Il s’arrête de temps en temps pour m’éclairer en tamoul, avec un peu d’anglais, sur les usages médicinaux ou culturels de certaines plantes. Il partage leurs noms scientifiques et les équivalents tamouls en succession rapide. Un arbre de bois de fer, appelé kaasan en tamoul, a une valeur médicinale particulière. Les femmes écrasent les feuilles avec du riz et consomment le mélange comme stimulant immunitaire pour la récupération post-partum, dit-il. L’ébène tropical, appelé karungaali, est utilisé pour la fabrication d’instruments de musique et agricoles. Ses brindilles très recherchées sont accrochées aux portes pour éloigner les énergies maléfiques. Nous nous arrêtons fréquemment – il semble que Sathyamurthy ait une histoire pour chaque plante, et il espère que son enthousiasme inspirera les étudiants qu’il emmènera dans la forêt.

Sathyamurthy pense que les étudiants donneront une chance aux bosquets sacrés dans leurs villages. Il croit que de telles visites aident à forger une relation entre les arbres et les élèves.
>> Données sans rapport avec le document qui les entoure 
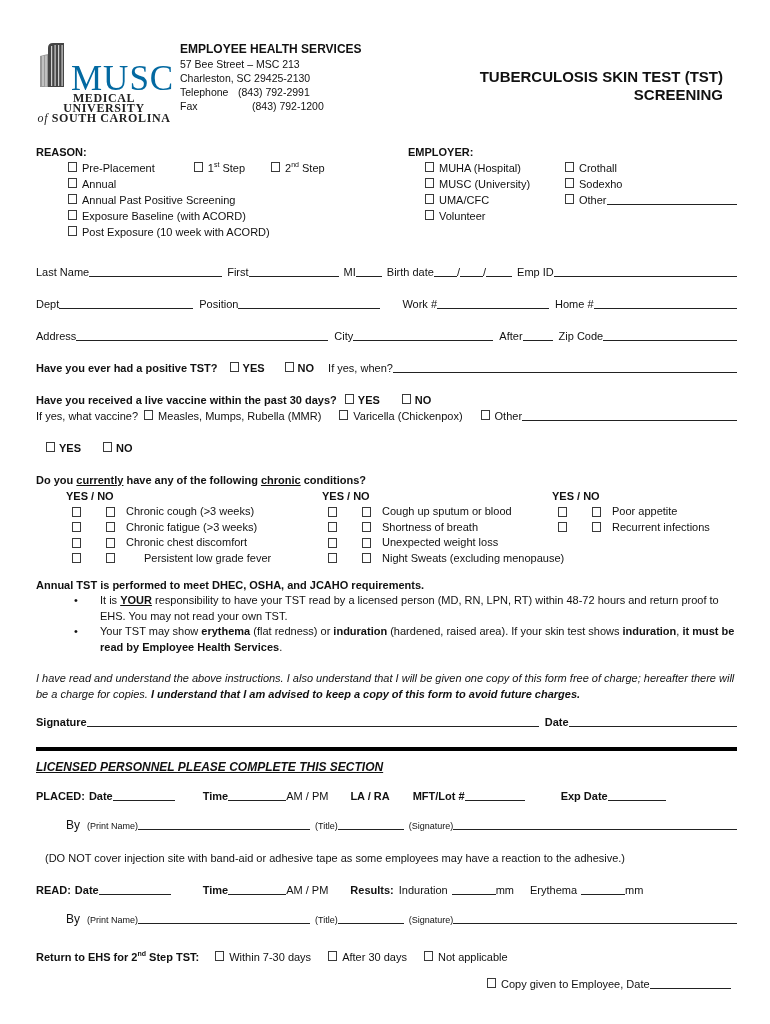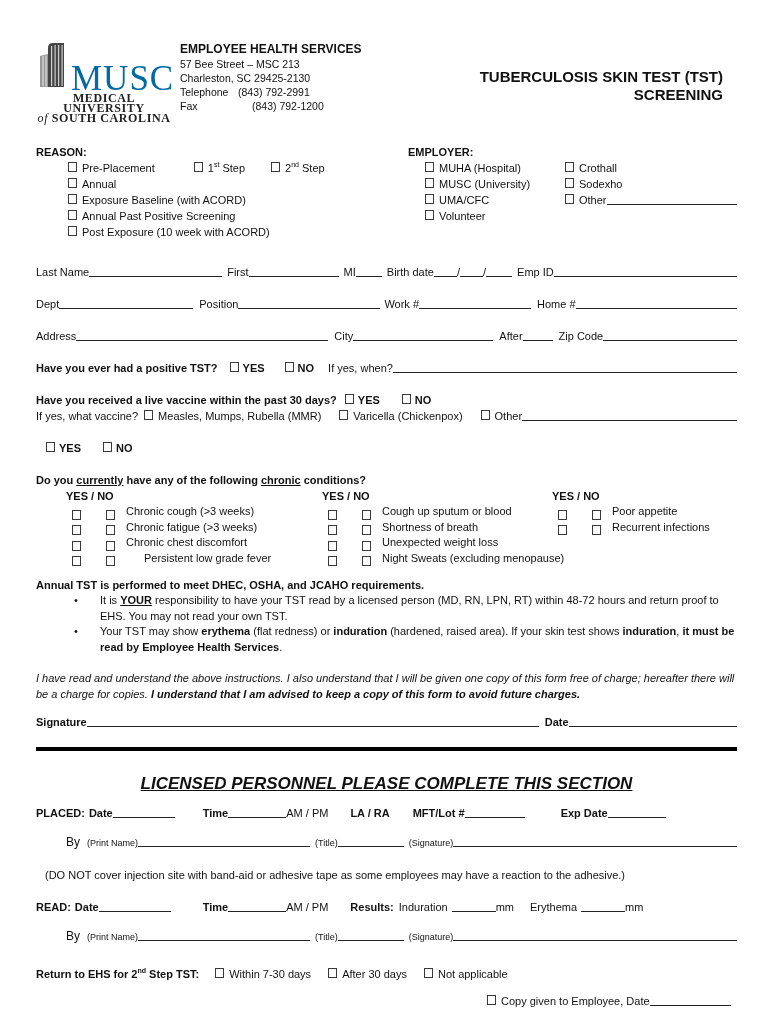--- a/index.html
+++ b/index.html
@@ -16,21 +16,21 @@
   .bl{display:inline-block;border-bottom:1px solid #222;height:1px;transform:translateY(1px)}
   .grow{flex:1 1 auto}
   .cb{display:inline-block;flex:none;width:7px;height:8px;border:1px solid #3a3a3a;background:#fff}
   sup{font-size:7px;line-height:0}
   .small{font-size:9px}
   .logo-acronym{font-family:Liberation Serif, serif;font-size:35px;line-height:26px;letter-spacing:1px;color:#0369a1}
   .logo-tag{font-family:"Liberation Serif",serif;font-size:12px;font-weight:bold;letter-spacing:.6px;line-height:10px;color:#222;text-align:center}
   .bullet{position:relative;margin-left:64px;width:636px;line-height:15.5px}
   .bullet::before{content:"\2022";position:absolute;left:-26px;top:0}
   .divider{height:4px;background:#000}
-  .cond-row{display:flex;align-items:flex-end;line-height:15.5px}
+  .cond-row{display:flex;align-items:center;line-height:15.5px}
 </style>
 </head>
 <body>
 
 <div class="page">
 
   <div class="row" style="align-items:flex-start">
     <div style="width:136px;flex:none">
       <div style="display:flex;align-items:flex-end">
         <span style="flex:none">
@@ -78,25 +78,25 @@
         <span><span>1</span><sup>st</sup><span> Step</span></span>
         <span class="cb" style="margin-left:26px;margin-right:5px"></span>
         <span><span>2</span><sup>nd</sup><span> Step</span></span>
       </div>
       <div class="row" style="margin-left:32px">
         <span class="cb" style="margin-right:5px"></span>
         <span>Annual</span>
       </div>
       <div class="row" style="margin-left:32px">
         <span class="cb" style="margin-right:5px"></span>
+        <span>Annual Past Positive Screening</span>
+      </div>
+      <div class="row" style="margin-left:32px">
+        <span class="cb" style="margin-right:5px"></span>
         <span>Exposure Baseline (with ACORD)</span>
-      </div>
-      <div class="row" style="margin-left:32px">
-        <span class="cb" style="margin-right:5px"></span>
-        <span>Annual Past Positive Screening</span>
       </div>
       <div class="row" style="margin-left:32px">
         <span class="cb" style="margin-right:5px"></span>
         <span>Post Exposure (10 week with ACORD)</span>
       </div>
     </div>
 
     <div class="grow">
       <div class="b">EMPLOYER:</div>
       <div class="row" style="margin-left:17px">
@@ -147,21 +147,21 @@
       <span class="bl" style="width:26px"></span>
       <span style="margin-left:5px">Emp ID</span>
       <span class="bl grow"></span>
     </div>
 
     <div class="row" style="margin-top:16px">
       <span>Dept</span>
       <span class="bl" style="width:134px"></span>
       <span style="margin-left:6px">Position</span>
       <span class="bl" style="width:142px"></span>
-      <span style="margin-left:4px">Work #</span>
+      <span style="margin-left:22px">Work #</span>
       <span class="bl" style="width:112px"></span>
       <span style="margin-left:6px">Home #</span>
       <span class="bl grow"></span>
     </div>
 
     <div class="row" style="margin-top:16px">
       <span>Address</span>
       <span class="bl" style="width:252px"></span>
       <span style="margin-left:6px">City</span>
       <span class="bl" style="width:140px"></span>
@@ -284,21 +284,21 @@
 
   <div class="row" style="margin-top:12px">
     <span class="b">Signature</span>
     <span class="bl" style="width:452px"></span>
     <span class="b" style="margin-left:6px">Date</span>
     <span class="bl grow"></span>
   </div>
 
   <div class="divider" style="margin-top:17px"></div>
 
-  <div class="b i" style="text-align:center;margin-top:25px;font-size:17px">
+  <div class="b i" style="margin-top:8px;font-size:12px">
     <span class="u">LICENSED PERSONNEL PLEASE COMPLETE THIS SECTION</span>
   </div>
 
   <div class="row" style="margin-top:13px">
     <span class="b">PLACED:</span>
     <span class="b" style="margin-left:4px">Date</span>
     <span class="bl" style="width:62px"></span>
     <span class="b" style="margin-left:28px">Time</span>
     <span class="bl" style="width:58px"></span>
     <span>AM / PM</span>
Les étudiants quittent les sorties sur le terrain avec des graines, des jeunes arbres et des conseils sur la façon de planter des arbres indigènes sur des terres communes dans leurs propres villages.

Éduquer la prochaine génération sur la valeur de ces forêts pourrait être la clé de leur survie, car malgré leurs temples et leur importance pour les groupes religieux, les bosquets sacrés ne sont pas épargnés par les menaces d’urbanisation, y compris l’extraction à des fins biomédicales et culturelles.

Keezhputhupattu, par exemple, reçoit des centaines de milliers de fidèles chaque année, et les villageois ont du mal à contrôler les interactions des étrangers avec la forêt. Les touristes et les éleveurs s’y introduisent également.

À l’extérieur du bosquet, Sathyamurthy aperçoit trois jeunes hommes tirant sur un arbre. Ils parviennent à mettre la main sur une grande branche. Après un long bras de fer, ils arrachent un membre de l’arbre. Les feuilles tombent avec un bruissement bruyant et épuisé. Les hommes traînent allègrement leur butin, vraisemblablement destiné à être utilisé à des fins médicinales ou culturelles.

Sathyamurthy secoue la tête en signe de désapprobation et dit qu’il est urgent de faire face à la menace qui pèse sur les bosquets. Plus tard, il me dit que la perte des bosquets sacrés ressemble à une attaque contre le mode de vie de sa communauté.

C’est pourquoi la collecte de semences, les pépinières, les campagnes de plantation d’arbres et la sensibilisation aux forêts tropicales sèches à feuilles persistantes sont essentielles. Si tout est extrait, il n’y a aucune chance pour que la forêt se régénère et “constitue le solde bancaire”, souligne Blanchflower. Recréer la forêt naturelle « remet de l’énergie dans la banque ».